Domestic supply in November was slightly higher than October, with just AUD 6.1 billion issued with non-financial issuance well-represented at just under AUD 2.4 billion across six issues: five domestic (Endeavour Energy, Macquarie University, Port of Melbourne, David Jones and Qantas) and one offshore issuer (NextEra Energy). Securitised markets had a second strong month, with AUD 6.4 billion of new issuance: five prime RMBS (Triton from Columbus Capital, Medallion from CBA, Torrens from Bendigo and Adelaide Bank, Barton from Beyond Bank and IDOL from ING Bank), one non-conforming issue from Resimac and an ABS from FlexiGroup. CBA's Medallion deal was the first RMBS issue to be priced off the AONIA (AUD Overnight Index Average) Index rather than BBSW.
This year has seen a substantial tightening in credit spreads. At current levels, in an environment where political or economic uncertainty continues to apply pressure, the risk of widening is increasing: however, underweighting credit at current spreads for any sustained period of time remains an expensive position. The weighting can be more focused, however, on shorter dated credit which is less sensitive to spread widening.
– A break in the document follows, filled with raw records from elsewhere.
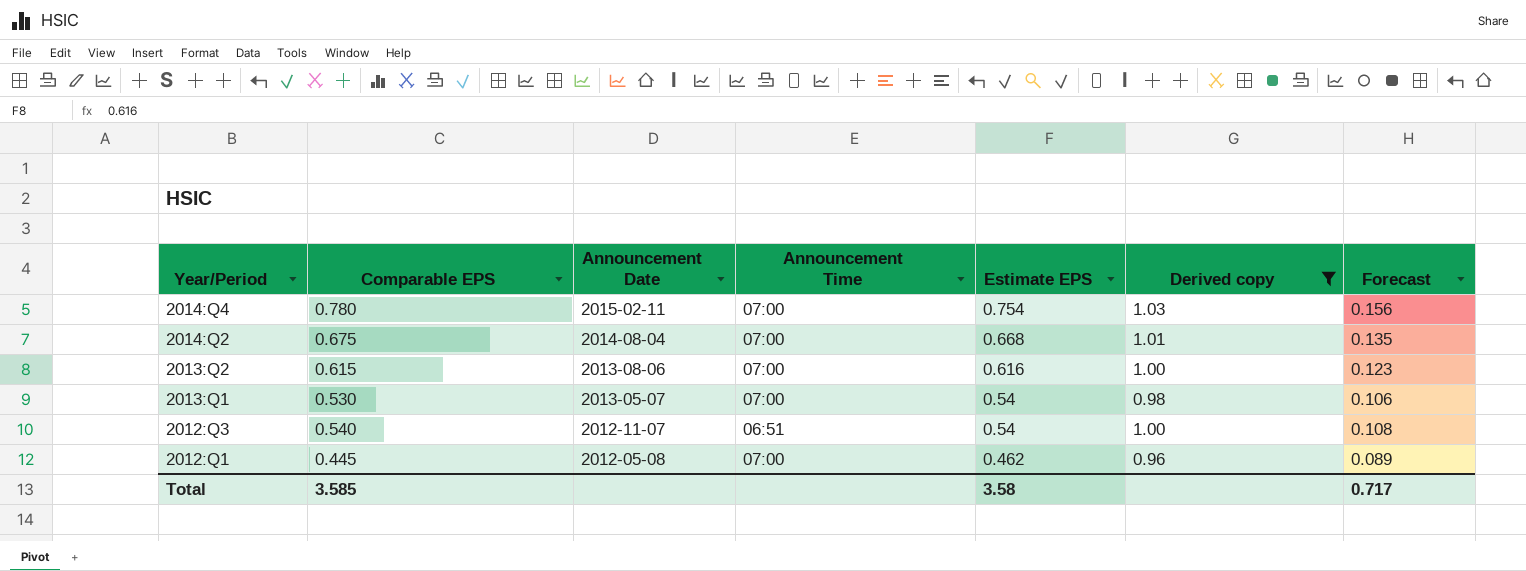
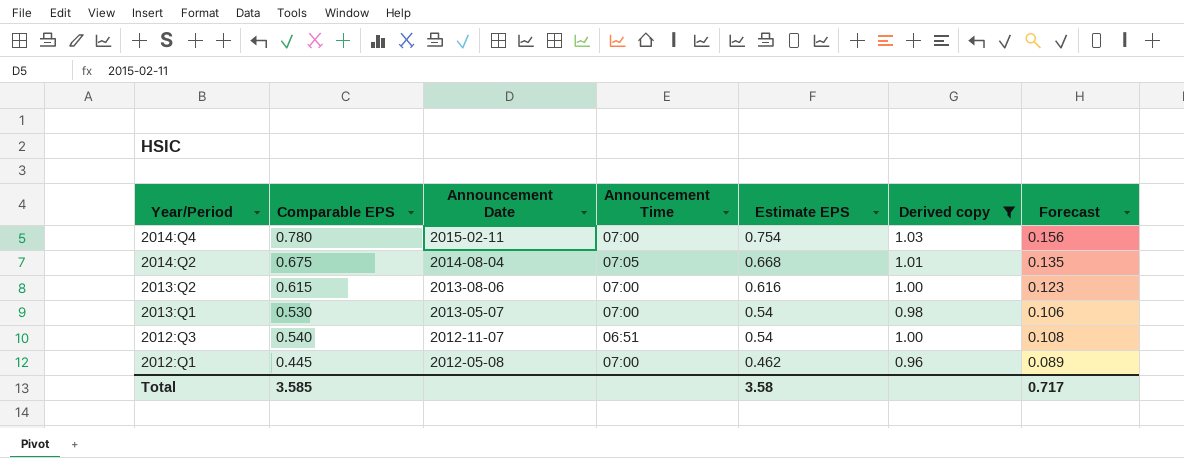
2014:Q2 | Announcement Time: 07:00 -> 07:05

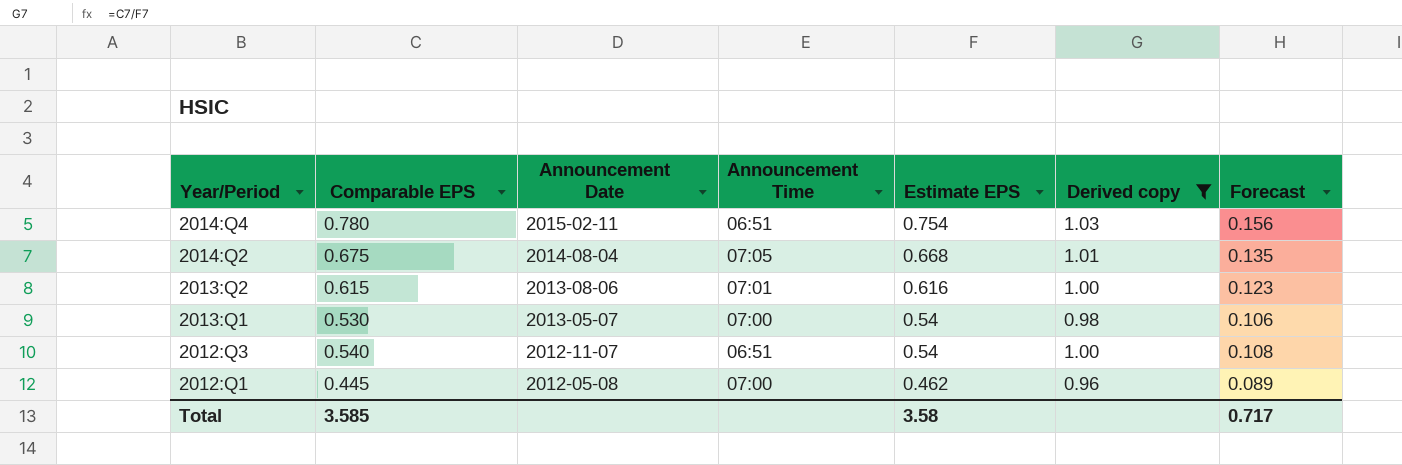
2014:Q4 | Announcement Time: 07:00 -> 06:51
2013:Q2 | Announcement Time: 07:00 -> 07:01

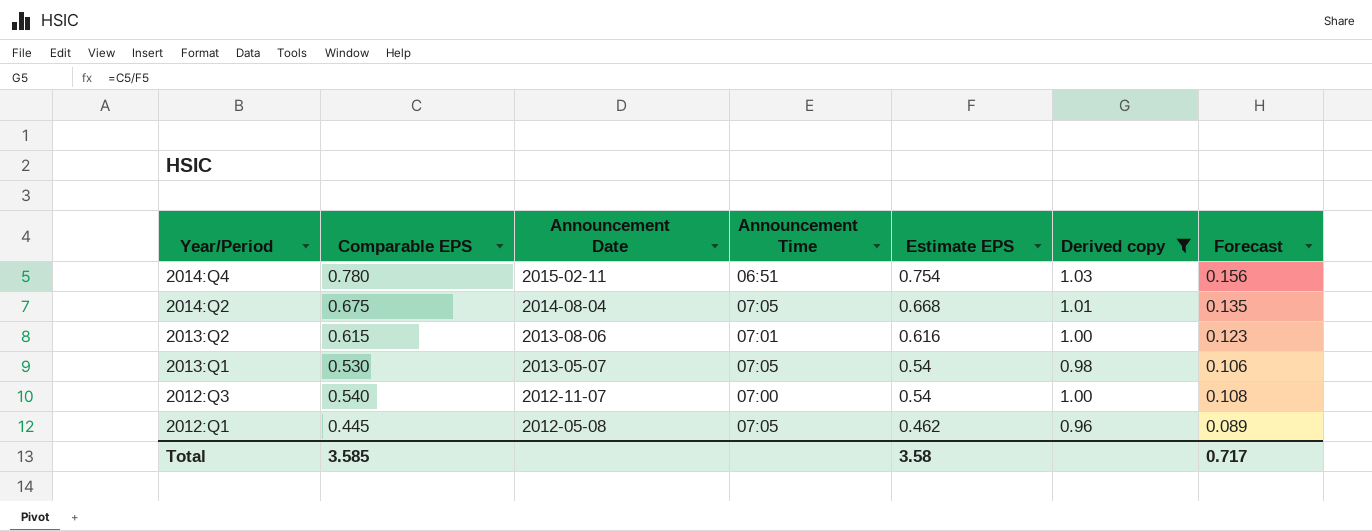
2013:Q1 | Announcement Time: 07:00 -> 07:05
2012:Q3 | Announcement Time: 06:51 -> 07:00
2012:Q1 | Announcement Time: 07:00 -> 07:05

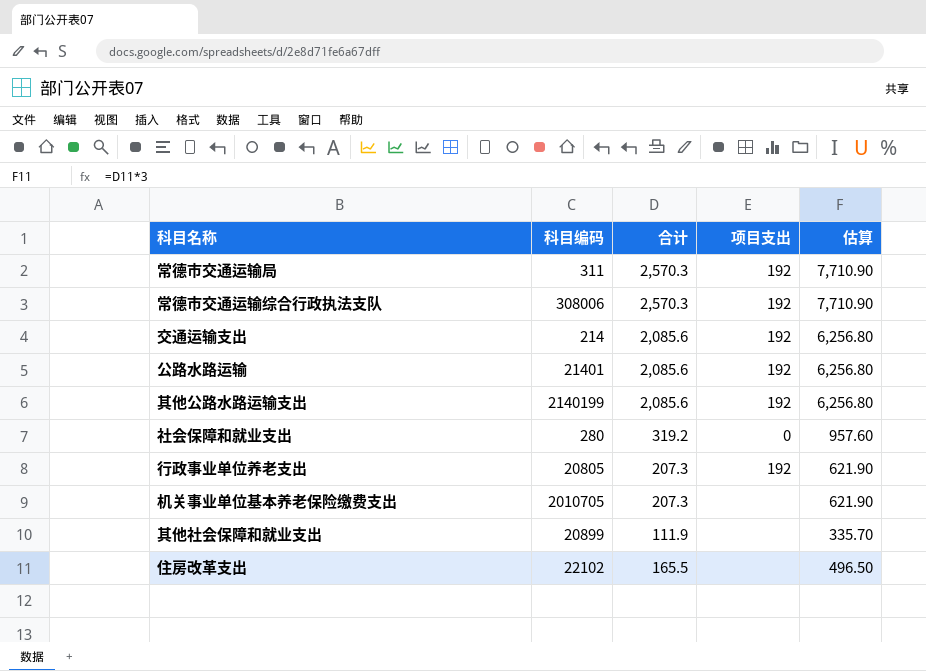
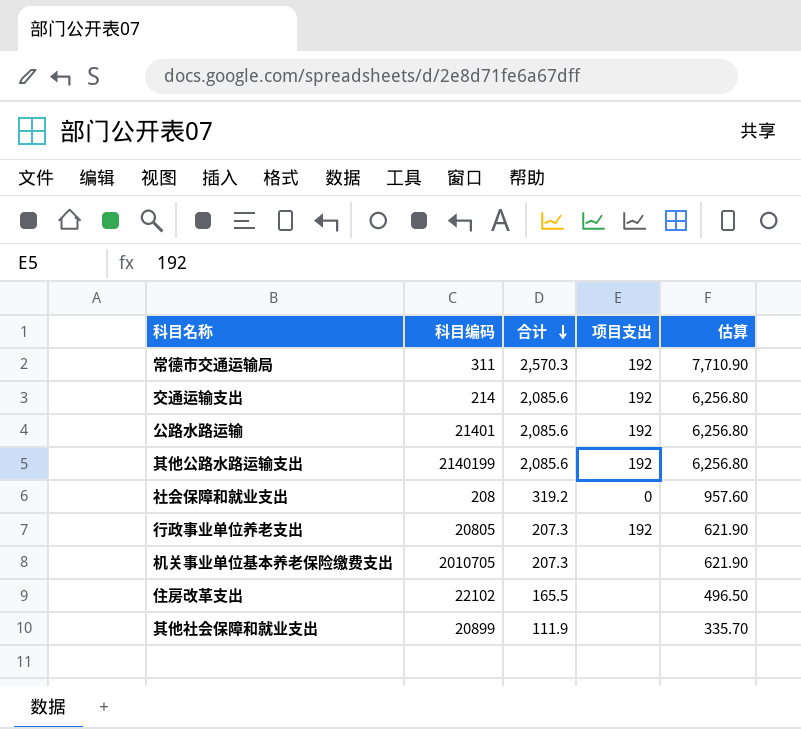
row order: none -> 合计 descending
row 常德市交通运输综合行政执法支队: 308006 | 2,570.3 | 192 | 7,710.90 -> none
社会保障和就业支出 | 科目编码: 280 -> 208

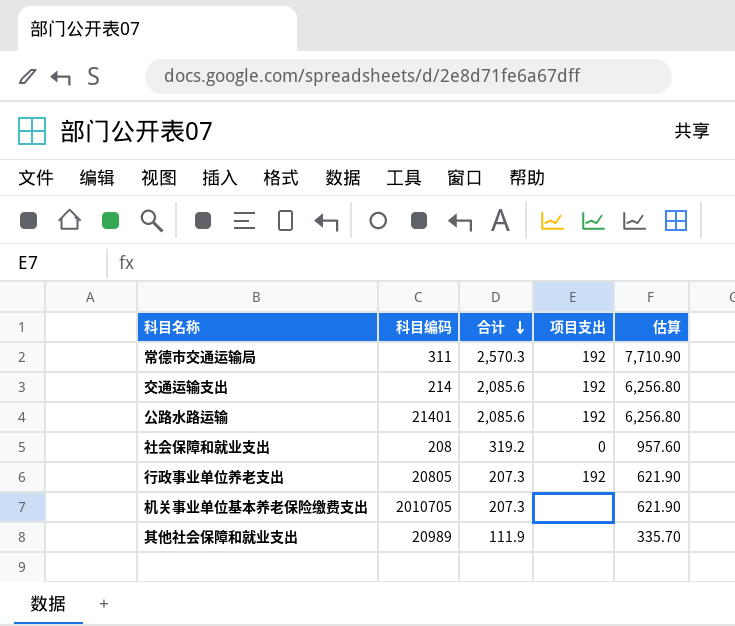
row 其他公路水路运输支出: 2140199 | 2,085.6 | 192 | 6,256.80 -> none
row 住房改革支出: 22102 | 165.5 | none | 496.50 -> none
其他社会保障和就业支出 | 科目编码: 20899 -> 20989

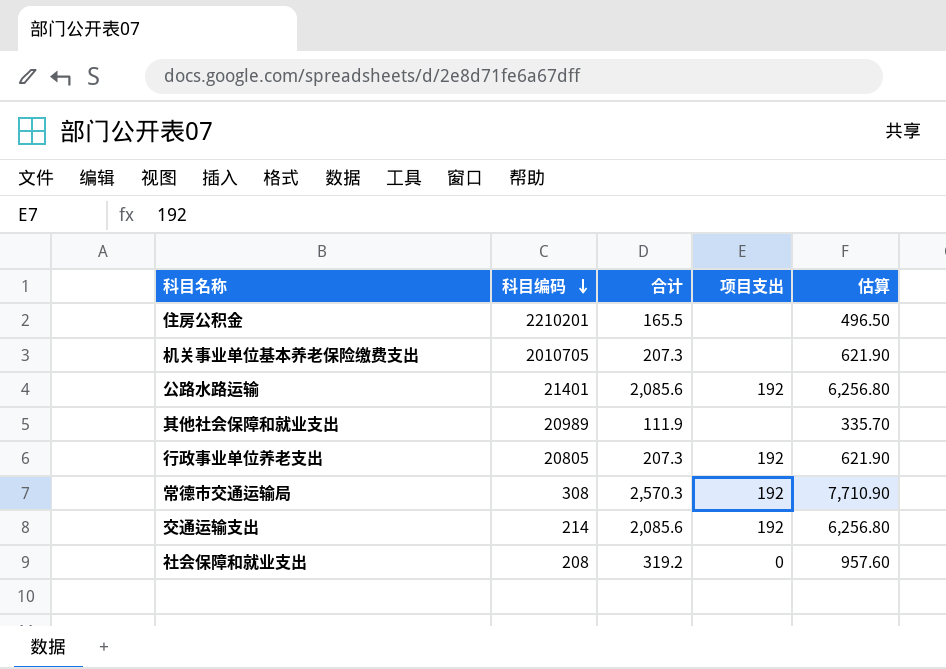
row order: 合计 descending -> 科目编码 descending
row 住房公积金: none -> 2210201 | 165.5 | none | 496.50
常德市交通运输局 | 科目编码: 311 -> 308

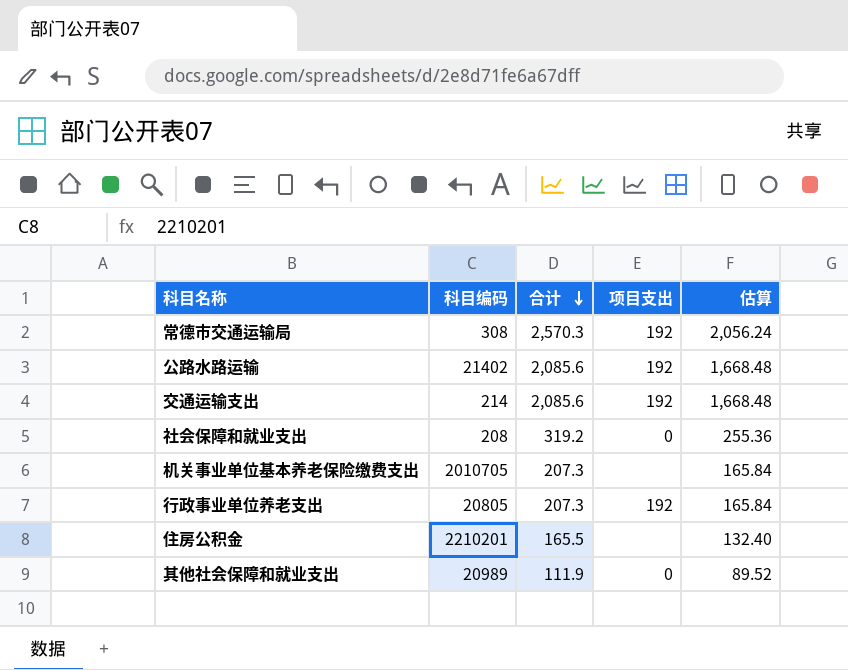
row order: 科目编码 descending -> 合计 descending
column 估算 | formula: [合计] * 3 -> [合计] * 0.8
公路水路运输 | 科目编码: 21401 -> 21402
其他社会保障和就业支出 | 项目支出: none -> 0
Supply has been strong this year particularly in terms of number of issuers. Although non-financial issuers have been increasing in number and size, issuance is still biased towards financials. Domestic non-financial supply is often less abundant and is always uncertain given many Australian investment-grade issuers tend to be lowly geared and so require less debt. In addition, the bank loan market remains attractive for shorter maturities and offshore markets offer competitive pricing for sizable long-term debt issues. Many issuers have already taken advantage of low rates to refinance many of their maturities and the short-term corporate pipeline is limited.
Given the possibility of further weakness of spreads, caution needs to be applied especially when investing in lower-rated or longer-dated credits. High-yield spreads offshore appear reasonably tight and are vulnerable to widening; as such, the extent of compensation for taking exposure to lower-rated credit is less compelling.
Domestic and offshore financials tend to be the most common issuers in the Australian market and can offer value. However, for offshore issuers, caution must be applied due to the complexity of the variations in treatment of capital requirements with varying rules on TLAC (total loss-absorbing capacity). Accordingly, domestic major banks offer a simpler value proposition due to their liquidity while some of the smaller local ADIs provide a solid spread with conservative management. On the non-financial side, the lack of supply has resulted in many deals being expensive, but stable sectors such as the utilities and quality REITs remain more attractive sectors. Securitised product remains another area of value, given solid spreads and in many cases superior credit quality.